Front-end code edit data:
>>>>

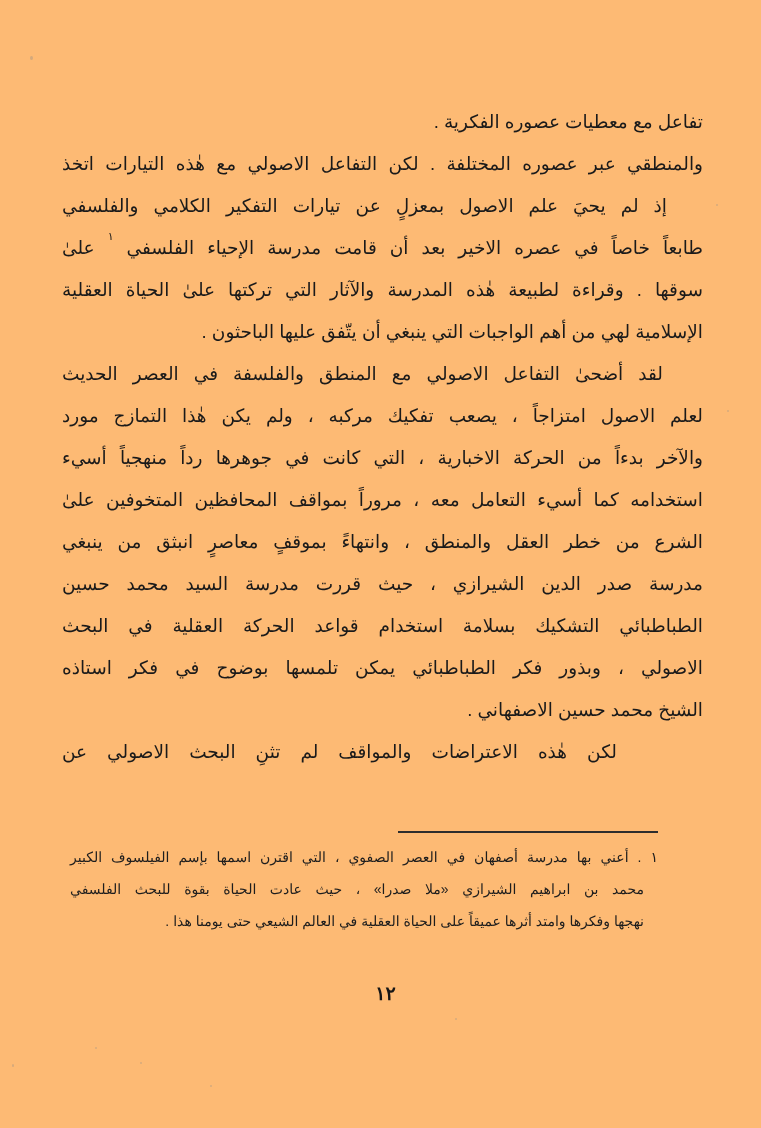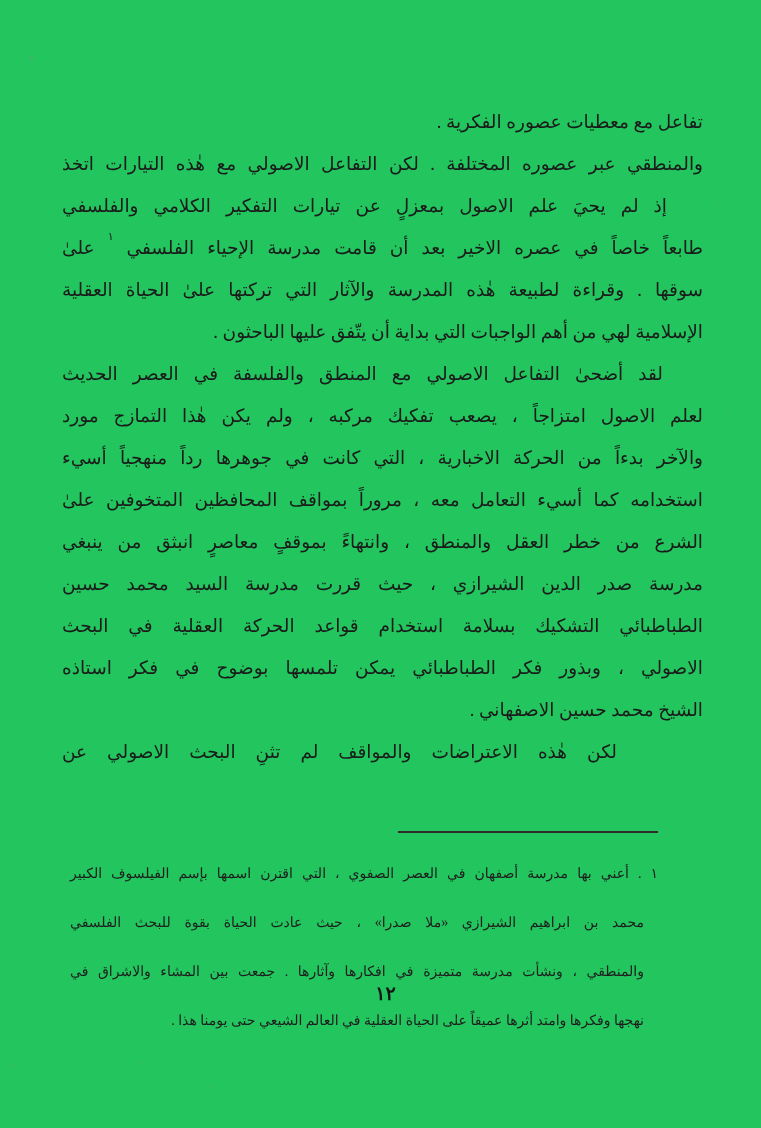--- a/index.html
+++ b/index.html
@@ -4,23 +4,23 @@
 <style>
   html, body {
     margin: 0;
     padding: 0;
     background: #ffffff;
   }
   .page {
     position: relative;
     width: 761px;
     height: 1128px;
-    background: #22c55e;
+    background: #fdba74;
     overflow: hidden;
-    font-family: Liberation Serif, serif;
+    font-family: Liberation Sans, sans-serif;
     color: #1a1a1a;
   }
   
   .body-text {
     position: absolute;
     top: 101px;
     right: 58px;
     width: 641px;
     direction: rtl;
     font-size: 18.5px;
@@ -64,21 +64,20 @@
     direction: rtl;
     font-size: 14px;
     color: #1d1d1d;
   }
   .fn-ln {
     height: 32px;
     line-height: 32px;
     text-align: justify;
     text-align-last: justify;
     text-justify: inter-word;
-    margin-top: 17px;
   }
   .fn-ln.cont { padding-right: 14px; }
   .fn-ln.end {
     text-align: right;
     text-align-last: right;
   }
   
   .page-number {
     position: absolute;
     top: 982px;
@@ -105,39 +104,38 @@
   <main class="body-text">
     <div class="ln end">تفاعل مع معطيات عصوره الفكرية .</div>
     <div class="ln">والمنطقي عبر عصوره المختلفة . لكن التفاعل الاصولي مع هٰذه التيارات اتخذ</div>
     <div class="ln ind-sm">إذ لم يحيَ علم الاصول بمعزلٍ عن تيارات التفكير الكلامي والفلسفي</div>
     <div class="ln">
       <span>طابعاً خاصاً في عصره الاخير بعد أن قامت مدرسة الإحياء الفلسفي</span>
       <sup class="fnref">١</sup>
       <span>علىٰ</span>
     </div>
     <div class="ln">سوقها . وقراءة لطبيعة هٰذه المدرسة والآثار التي تركتها علىٰ الحياة العقلية</div>
-    <div class="ln end">الإسلامية لهي من أهم الواجبات التي بداية أن يتّفق عليها الباحثون .</div>
+    <div class="ln end">الإسلامية لهي من أهم الواجبات التي ينبغي أن يتّفق عليها الباحثون .</div>
     <div class="ln ind-md">لقد أضحىٰ التفاعل الاصولي مع المنطق والفلسفة في العصر الحديث</div>
     <div class="ln">لعلم الاصول امتزاجاً ، يصعب تفكيك مركبه ، ولم يكن هٰذا التمازج مورد</div>
     <div class="ln">والآخر بدءاً من الحركة الاخبارية ، التي كانت في جوهرها رداً منهجياً أسيء</div>
     <div class="ln">استخدامه كما أسيء التعامل معه ، مروراً بمواقف المحافظين المتخوفين علىٰ</div>
     <div class="ln">الشرع من خطر العقل والمنطق ، وانتهاءً بموقفٍ معاصرٍ انبثق من ينبغي</div>
     <div class="ln">مدرسة صدر الدين الشيرازي ، حيث قررت مدرسة السيد محمد حسين</div>
     <div class="ln">الطباطبائي التشكيك بسلامة استخدام قواعد الحركة العقلية في البحث</div>
     <div class="ln">الاصولي ، وبذور فكر الطباطبائي يمكن تلمسها بوضوح في فكر استاذه</div>
     <div class="ln end">الشيخ محمد حسين الاصفهاني .</div>
     <div class="ln ind-lg">لكن هٰذه الاعتراضات والمواقف لم تثنِ البحث الاصولي عن</div>
   </main>
 
   <div class="fn-sep"></div>
 
   <section class="footnote">
     <div class="fn-ln">١ . أعني بها مدرسة أصفهان في العصر الصفوي ، التي اقترن اسمها بإسم الفيلسوف الكبير</div>
     <div class="fn-ln cont">محمد بن ابراهيم الشيرازي «ملا صدرا» ، حيث عادت الحياة بقوة للبحث الفلسفي</div>
-    <div class="fn-ln cont">والمنطقي ، ونشأت مدرسة متميزة في افكارها وآثارها . جمعت بين المشاء والاشراق في</div>
     <div class="fn-ln cont end">نهجها وفكرها وامتد أثرها عميقاً على الحياة العقلية في العالم الشيعي حتى يومنا هذا .</div>
   </section>
 
   <div class="page-number">١٢</div>
 
   <div class="speck" style="left:30px;  top:56px;   width:3px; height:4px;"></div>
   <div class="speck" style="left:716px; top:204px;  width:2px; height:2px;"></div>
   <div class="speck" style="left:727px; top:410px;  width:2px; height:2px;"></div>
   <div class="speck" style="left:455px; top:1018px; width:2px; height:2px;"></div>
   <div class="speck" style="left:95px;  top:1047px; width:2px; height:2px;"></div>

<<<<

* _What you have to do_
Read through the records above and copy the lines that contain "التفاعل".

* _Task solution_
     <div class="ln">والمنطقي عبر عصوره المختلفة . لكن التفاعل الاصولي مع هٰذه التيارات اتخذ</div>
     <div class="ln ind-md">لقد أضحىٰ التفاعل الاصولي مع المنطق والفلسفة في العصر الحديث</div>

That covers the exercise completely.